Caroline R. Baumal, MD: Let's talk about future treatment options for neovascular AMD. David, we have a bunch of different classifications of new upcoming treatments. Why don't you tell us about what you think about the future for improving our patient care?
David Eichenbaum, MD: We have a couple of big classes of exciting things that are coming. One is that we have, leading with brolucizumab, a more potent, more efficacious anti-angiogenic monotherapy. Brolucizumab, abicipar as a DARPin, those are the drugs in that sort of milieu.
Those are exciting because we know it's a mechanism that works. Subsequently, we have novel targets, the latest phase study looking at some of the novel targets is the faricimab program which has a lot of promise and performed very well in phase 2 in both diabetic macular edema and exudative AMD. So we have potentially a second mechanism of action for the first time on the heels of these more potent anti-angiogenics. Ahead of that but taking a different tact to get away from individual infections, we have the Port Delivery System (PDS) that has reported positive top-line data in phase 3.

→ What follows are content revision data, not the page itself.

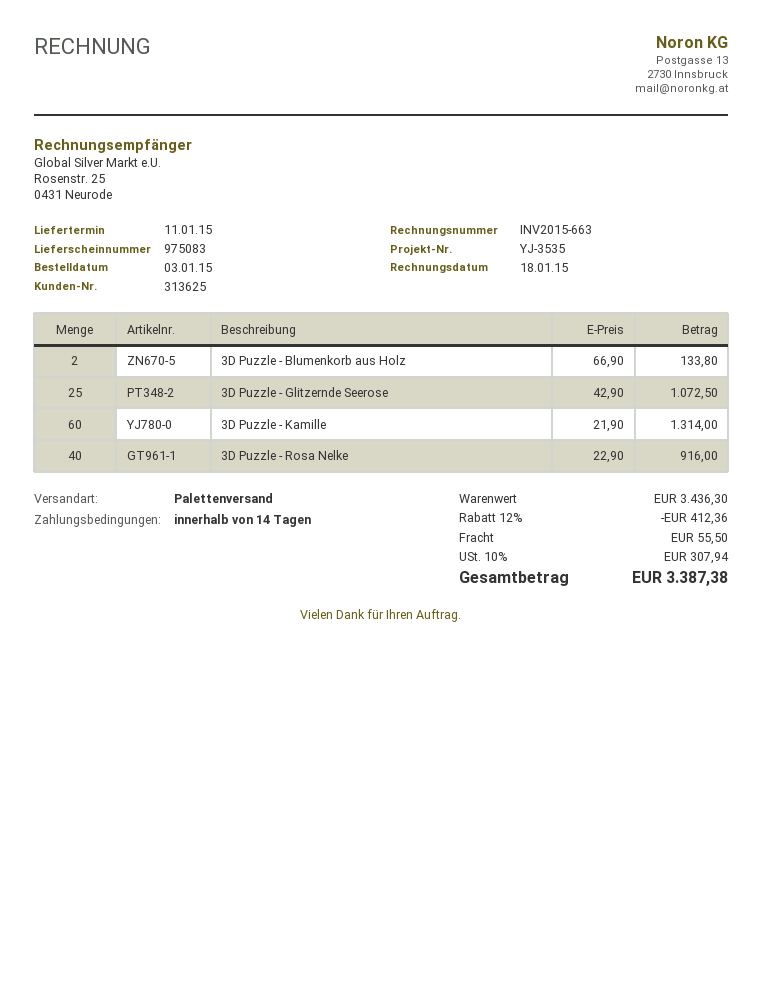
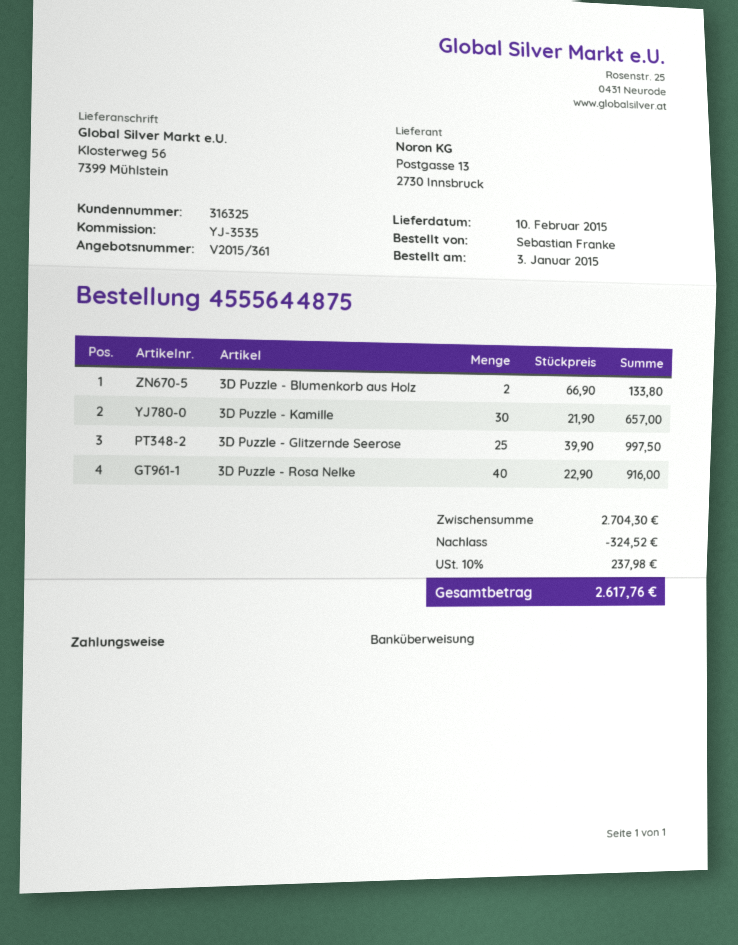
delivery date: 2015-01-11 -> 2015-02-10
customer number: 313625 -> 316325
3D Puzzle - Glitzernde Seerose: 25 x 42.90 = 1072.50 -> 25 x 39.90 = 997.50
3D Puzzle - Kamille: 60 x 21.90 = 1314.00 -> 30 x 21.90 = 657.00
subtotal: 3436.30 -> 2704.30
discount: 412.36 -> 324.52
shipping: 55.50 -> none
tax: 10% = 307.94 -> 10% = 237.98
total: 3387.38 -> 2617.76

We're superbly excited about the potential for a device that may significantly reduce treatment burden filled with an agent that's kind of old reliable that we've had for 15 years as the concentrated ranibizumab solution inside the PDS. A little further upstream, but something that's superbly innovative and novel and very futurist in its thought are the gene therapies, either intravitreal gene therapy for neovascular macular degeneration, or atrophic macular degeneration, or subretinal gene therapy.
What do you think? Are you excited about the pipeline? What do you think is the most exciting thing of all those kinds of things that are coming?
Dr. Baumal: I'm excited about gene therapy, and I think that has a lot of interesting potential applications. I like to do pediatric retinopathy of prematurity (ROP) and pediatric retina, so I think for AMD it's a really interesting concept. I'm interested to see the different ways it could be delivered to the eye to be effective, and I'm also really interested in the PDS. I think it's great to have a surgical treatment for a medical disease, and so I'm excited to see the final clinical results for that and to be able to potentially treat my patients with refilling the port just one or two times a year. I think that holds great promise.
Dr. Eichenbaum: Gene therapy is super exciting, but I have to balance my excitement by knowing that all of it has only completed phase 1. The graveyard is full of successful phase 1 drugs, whereas the PDS that you mentioned I’m even more excited about because it shows positivity in phase 3. We're almost certainly going to get our hands on it in the real world and be able to bring some of these medical conditions back to the operating room, hopefully with very good success and with minimal risk. As an investigator in that study I've seen mostly the good but a little bit of the bad of a surgical therapy. I think if we could wrap our heads around that process and embrace it and refine it, I think we’ve got something pretty exciting in the short term.